I n the ’90s, when he was a doctoral student at the University of Lausanne, in Switzerland, neuroscientist Sean Hill spent five years studying how cat brains respond to noise. At the time, researchers knew that two regions—the cerebral cortex, which is the outer layer of the brain, and the thalamus, a nut-like structure near the centre—did most of the work. But, when an auditory signal entered the brain through the ear, what happened, specifically? Which parts of the cortex and thalamus did the signal travel to? And in what order? The answers to such questions could help doctors treat hearing loss in humans. So, to learn more, Hill, along with his supervisor and a group of lab techs, anaesthetized cats and inserted electrodes into their brains to monitor what happened when the animals were exposed to sounds, which were piped into their ears via miniature headphones.
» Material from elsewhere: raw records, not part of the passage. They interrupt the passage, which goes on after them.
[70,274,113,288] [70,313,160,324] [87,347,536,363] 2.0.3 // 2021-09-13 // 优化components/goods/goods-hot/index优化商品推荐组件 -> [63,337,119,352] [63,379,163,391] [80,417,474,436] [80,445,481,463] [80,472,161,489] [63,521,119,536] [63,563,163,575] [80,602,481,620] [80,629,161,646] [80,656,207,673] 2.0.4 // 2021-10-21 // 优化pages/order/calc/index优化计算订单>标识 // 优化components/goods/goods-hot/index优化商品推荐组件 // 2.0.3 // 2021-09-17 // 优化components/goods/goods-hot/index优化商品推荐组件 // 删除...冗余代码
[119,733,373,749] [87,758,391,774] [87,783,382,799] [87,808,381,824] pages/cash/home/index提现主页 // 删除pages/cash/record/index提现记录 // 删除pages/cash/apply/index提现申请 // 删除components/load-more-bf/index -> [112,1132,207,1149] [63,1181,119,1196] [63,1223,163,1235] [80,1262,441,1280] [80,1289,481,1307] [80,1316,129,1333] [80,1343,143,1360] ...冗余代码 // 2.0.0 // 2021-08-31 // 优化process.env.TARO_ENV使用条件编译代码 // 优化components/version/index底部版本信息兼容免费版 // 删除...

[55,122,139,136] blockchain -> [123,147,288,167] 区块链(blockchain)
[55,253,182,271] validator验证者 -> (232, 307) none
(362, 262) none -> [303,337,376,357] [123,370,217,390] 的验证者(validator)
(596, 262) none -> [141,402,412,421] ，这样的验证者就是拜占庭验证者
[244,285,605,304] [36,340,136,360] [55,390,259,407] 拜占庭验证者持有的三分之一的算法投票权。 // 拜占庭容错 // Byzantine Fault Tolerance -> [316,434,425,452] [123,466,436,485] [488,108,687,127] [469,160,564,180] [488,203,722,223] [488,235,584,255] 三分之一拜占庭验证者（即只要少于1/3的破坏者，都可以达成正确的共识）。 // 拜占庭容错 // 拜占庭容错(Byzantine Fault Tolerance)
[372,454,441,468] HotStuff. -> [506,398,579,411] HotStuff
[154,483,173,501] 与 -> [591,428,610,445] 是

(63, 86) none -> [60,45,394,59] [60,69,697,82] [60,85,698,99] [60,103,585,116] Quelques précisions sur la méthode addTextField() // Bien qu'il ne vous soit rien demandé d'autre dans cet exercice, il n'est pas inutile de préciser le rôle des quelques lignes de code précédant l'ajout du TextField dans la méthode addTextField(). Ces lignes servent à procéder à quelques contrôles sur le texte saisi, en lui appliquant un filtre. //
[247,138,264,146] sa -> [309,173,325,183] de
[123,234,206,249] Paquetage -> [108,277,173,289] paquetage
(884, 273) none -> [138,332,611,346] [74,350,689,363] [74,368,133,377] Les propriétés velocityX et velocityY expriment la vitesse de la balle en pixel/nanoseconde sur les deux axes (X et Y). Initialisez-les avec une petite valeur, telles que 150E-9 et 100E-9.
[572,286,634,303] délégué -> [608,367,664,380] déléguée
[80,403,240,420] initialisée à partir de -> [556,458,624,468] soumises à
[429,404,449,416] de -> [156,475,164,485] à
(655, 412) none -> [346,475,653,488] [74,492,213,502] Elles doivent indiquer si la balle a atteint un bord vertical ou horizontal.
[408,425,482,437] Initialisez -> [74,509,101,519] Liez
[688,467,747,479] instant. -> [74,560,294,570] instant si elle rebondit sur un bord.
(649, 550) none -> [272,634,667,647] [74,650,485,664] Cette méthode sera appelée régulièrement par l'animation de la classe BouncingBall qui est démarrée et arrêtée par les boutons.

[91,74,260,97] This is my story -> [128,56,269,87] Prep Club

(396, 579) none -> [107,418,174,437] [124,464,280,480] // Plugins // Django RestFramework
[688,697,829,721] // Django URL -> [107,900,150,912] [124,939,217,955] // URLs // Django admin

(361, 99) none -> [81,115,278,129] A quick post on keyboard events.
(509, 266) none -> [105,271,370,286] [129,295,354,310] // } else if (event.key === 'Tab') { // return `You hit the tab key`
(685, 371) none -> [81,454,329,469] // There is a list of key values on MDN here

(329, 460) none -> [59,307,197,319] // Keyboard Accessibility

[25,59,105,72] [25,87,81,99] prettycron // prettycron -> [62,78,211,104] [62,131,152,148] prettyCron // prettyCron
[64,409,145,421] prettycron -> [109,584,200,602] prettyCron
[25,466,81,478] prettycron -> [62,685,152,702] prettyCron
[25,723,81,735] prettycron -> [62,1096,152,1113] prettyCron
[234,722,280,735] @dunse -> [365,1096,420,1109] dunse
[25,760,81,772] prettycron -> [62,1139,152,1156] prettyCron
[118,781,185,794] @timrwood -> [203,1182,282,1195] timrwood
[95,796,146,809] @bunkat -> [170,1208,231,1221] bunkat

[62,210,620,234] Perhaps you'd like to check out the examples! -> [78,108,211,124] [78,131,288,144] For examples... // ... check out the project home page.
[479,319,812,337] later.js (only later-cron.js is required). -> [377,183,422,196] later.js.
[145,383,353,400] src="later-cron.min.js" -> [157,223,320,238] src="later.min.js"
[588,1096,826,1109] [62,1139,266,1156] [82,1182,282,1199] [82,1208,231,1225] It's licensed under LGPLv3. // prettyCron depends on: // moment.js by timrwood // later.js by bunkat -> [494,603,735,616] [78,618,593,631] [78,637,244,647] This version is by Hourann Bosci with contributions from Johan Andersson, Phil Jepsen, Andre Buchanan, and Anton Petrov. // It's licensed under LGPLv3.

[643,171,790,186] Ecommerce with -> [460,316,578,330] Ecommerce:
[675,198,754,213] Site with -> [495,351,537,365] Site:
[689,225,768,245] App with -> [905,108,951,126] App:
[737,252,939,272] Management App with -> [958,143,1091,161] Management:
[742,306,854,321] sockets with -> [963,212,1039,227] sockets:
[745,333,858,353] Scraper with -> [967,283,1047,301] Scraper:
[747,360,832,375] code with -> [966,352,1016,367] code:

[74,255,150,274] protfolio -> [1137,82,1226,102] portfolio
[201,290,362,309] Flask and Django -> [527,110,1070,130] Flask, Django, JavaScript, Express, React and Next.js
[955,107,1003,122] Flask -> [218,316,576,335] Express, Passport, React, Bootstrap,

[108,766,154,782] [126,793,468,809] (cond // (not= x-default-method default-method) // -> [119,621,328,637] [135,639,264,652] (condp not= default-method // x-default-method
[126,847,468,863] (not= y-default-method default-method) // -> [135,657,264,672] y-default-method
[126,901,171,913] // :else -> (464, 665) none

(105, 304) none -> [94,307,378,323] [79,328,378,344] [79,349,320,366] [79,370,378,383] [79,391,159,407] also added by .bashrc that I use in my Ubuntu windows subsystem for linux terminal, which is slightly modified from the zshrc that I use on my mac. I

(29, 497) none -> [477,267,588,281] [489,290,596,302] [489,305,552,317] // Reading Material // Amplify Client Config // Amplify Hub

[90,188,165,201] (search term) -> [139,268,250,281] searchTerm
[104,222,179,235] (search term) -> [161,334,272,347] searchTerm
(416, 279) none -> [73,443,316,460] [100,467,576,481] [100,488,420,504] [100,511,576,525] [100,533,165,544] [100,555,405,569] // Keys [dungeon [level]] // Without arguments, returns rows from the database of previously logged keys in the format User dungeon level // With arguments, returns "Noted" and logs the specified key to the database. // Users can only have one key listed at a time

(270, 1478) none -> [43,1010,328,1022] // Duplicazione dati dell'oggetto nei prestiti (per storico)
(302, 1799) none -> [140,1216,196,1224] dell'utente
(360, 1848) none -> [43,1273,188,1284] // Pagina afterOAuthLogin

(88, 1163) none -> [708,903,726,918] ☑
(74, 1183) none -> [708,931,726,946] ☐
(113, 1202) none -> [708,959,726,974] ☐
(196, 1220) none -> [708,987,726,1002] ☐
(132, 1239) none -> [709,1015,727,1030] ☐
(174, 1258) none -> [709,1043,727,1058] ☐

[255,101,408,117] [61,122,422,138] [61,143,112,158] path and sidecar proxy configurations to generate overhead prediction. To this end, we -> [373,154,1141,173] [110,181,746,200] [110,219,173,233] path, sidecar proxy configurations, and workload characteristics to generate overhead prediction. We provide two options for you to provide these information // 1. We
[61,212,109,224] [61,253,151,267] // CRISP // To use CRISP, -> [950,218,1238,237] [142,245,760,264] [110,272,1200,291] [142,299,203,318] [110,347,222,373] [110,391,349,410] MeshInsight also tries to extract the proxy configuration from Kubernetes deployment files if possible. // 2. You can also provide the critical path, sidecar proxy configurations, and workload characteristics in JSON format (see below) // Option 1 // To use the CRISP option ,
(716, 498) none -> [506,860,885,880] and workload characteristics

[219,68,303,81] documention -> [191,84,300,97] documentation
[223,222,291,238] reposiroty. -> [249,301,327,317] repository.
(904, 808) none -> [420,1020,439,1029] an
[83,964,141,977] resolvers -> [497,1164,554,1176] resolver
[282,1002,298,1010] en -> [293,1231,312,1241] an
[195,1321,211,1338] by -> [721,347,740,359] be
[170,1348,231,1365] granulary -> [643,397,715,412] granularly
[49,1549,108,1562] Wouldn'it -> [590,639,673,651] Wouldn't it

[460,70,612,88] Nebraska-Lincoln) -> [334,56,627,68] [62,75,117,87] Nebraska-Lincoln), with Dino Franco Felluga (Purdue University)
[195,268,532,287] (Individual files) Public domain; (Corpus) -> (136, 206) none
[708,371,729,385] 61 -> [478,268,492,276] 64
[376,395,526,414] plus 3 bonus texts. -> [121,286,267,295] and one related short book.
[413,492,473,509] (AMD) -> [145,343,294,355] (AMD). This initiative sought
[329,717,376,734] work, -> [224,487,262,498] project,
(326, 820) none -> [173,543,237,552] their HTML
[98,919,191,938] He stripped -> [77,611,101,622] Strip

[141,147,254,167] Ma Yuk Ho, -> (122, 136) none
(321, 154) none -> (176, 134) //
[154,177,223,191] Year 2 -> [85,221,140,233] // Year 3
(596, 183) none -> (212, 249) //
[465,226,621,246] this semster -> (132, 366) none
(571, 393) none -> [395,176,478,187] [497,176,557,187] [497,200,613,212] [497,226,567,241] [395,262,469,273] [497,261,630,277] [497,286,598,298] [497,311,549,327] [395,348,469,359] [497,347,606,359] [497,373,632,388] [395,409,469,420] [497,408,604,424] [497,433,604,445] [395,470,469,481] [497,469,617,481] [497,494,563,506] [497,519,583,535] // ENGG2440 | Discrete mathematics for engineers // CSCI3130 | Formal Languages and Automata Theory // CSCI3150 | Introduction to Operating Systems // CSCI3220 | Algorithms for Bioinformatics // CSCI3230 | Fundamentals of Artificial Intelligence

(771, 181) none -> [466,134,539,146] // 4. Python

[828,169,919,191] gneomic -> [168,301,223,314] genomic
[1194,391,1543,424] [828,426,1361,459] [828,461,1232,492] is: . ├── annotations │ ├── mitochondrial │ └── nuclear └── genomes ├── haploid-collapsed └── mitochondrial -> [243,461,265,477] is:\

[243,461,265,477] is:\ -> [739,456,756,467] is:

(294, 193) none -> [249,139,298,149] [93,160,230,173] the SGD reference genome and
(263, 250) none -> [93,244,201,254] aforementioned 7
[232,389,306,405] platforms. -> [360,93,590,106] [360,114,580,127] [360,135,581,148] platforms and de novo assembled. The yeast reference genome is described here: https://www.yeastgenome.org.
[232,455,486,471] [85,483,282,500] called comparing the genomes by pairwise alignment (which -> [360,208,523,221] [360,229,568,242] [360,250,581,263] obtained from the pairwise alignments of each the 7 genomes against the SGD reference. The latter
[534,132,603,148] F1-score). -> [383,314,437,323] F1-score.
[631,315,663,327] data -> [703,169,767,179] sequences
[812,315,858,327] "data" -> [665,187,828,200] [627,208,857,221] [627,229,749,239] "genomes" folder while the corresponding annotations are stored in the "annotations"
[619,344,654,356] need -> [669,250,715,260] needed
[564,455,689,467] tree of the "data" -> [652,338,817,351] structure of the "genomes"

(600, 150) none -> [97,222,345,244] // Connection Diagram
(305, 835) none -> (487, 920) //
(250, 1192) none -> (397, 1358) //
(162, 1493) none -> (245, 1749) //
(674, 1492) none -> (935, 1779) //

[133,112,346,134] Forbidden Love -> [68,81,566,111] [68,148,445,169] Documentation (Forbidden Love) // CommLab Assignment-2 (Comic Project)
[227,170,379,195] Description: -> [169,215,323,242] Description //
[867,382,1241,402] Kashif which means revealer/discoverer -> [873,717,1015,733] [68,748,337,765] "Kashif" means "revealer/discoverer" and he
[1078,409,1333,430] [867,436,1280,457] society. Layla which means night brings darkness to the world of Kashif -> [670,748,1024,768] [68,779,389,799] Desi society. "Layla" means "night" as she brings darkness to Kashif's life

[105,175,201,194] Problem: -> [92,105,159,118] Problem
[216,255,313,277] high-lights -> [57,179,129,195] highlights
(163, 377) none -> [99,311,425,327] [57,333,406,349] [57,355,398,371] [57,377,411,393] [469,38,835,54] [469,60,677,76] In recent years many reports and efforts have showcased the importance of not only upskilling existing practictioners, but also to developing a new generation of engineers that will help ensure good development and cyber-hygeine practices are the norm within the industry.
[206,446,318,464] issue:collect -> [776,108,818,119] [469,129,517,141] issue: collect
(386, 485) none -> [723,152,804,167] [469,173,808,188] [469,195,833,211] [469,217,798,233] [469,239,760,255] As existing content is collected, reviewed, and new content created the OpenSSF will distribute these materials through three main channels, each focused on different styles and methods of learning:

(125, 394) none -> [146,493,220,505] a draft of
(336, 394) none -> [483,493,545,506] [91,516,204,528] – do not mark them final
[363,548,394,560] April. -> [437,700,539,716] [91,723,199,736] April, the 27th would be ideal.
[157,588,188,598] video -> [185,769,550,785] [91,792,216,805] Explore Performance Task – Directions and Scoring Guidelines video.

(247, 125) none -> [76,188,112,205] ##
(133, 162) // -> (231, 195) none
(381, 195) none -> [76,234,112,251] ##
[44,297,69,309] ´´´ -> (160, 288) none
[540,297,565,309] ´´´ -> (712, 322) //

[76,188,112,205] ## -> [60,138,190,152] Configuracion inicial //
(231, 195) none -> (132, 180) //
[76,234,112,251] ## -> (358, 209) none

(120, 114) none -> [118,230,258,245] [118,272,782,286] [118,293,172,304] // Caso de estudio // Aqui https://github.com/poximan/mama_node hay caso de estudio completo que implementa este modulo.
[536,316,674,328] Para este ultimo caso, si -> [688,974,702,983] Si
Hill’s probe then captured the brain signals the noises generated.

The last step was to euthanize the cats and dissect their brains, which was the only way for Hill to verify where he’d put his probes. It was not a part of the study he enjoyed. He’d grown up on a family farm in Maine and had developed a reverence for all sentient life. As an undergraduate student in New Hampshire, he’d experimented on pond snails, but only after ensuring that each was properly anaesthetized. “I particularly loved cats,” he says, “but I also deeply believed in the need for animal data.” (For obvious reasons, neuroscientists cannot euthanize and dissect human subjects.)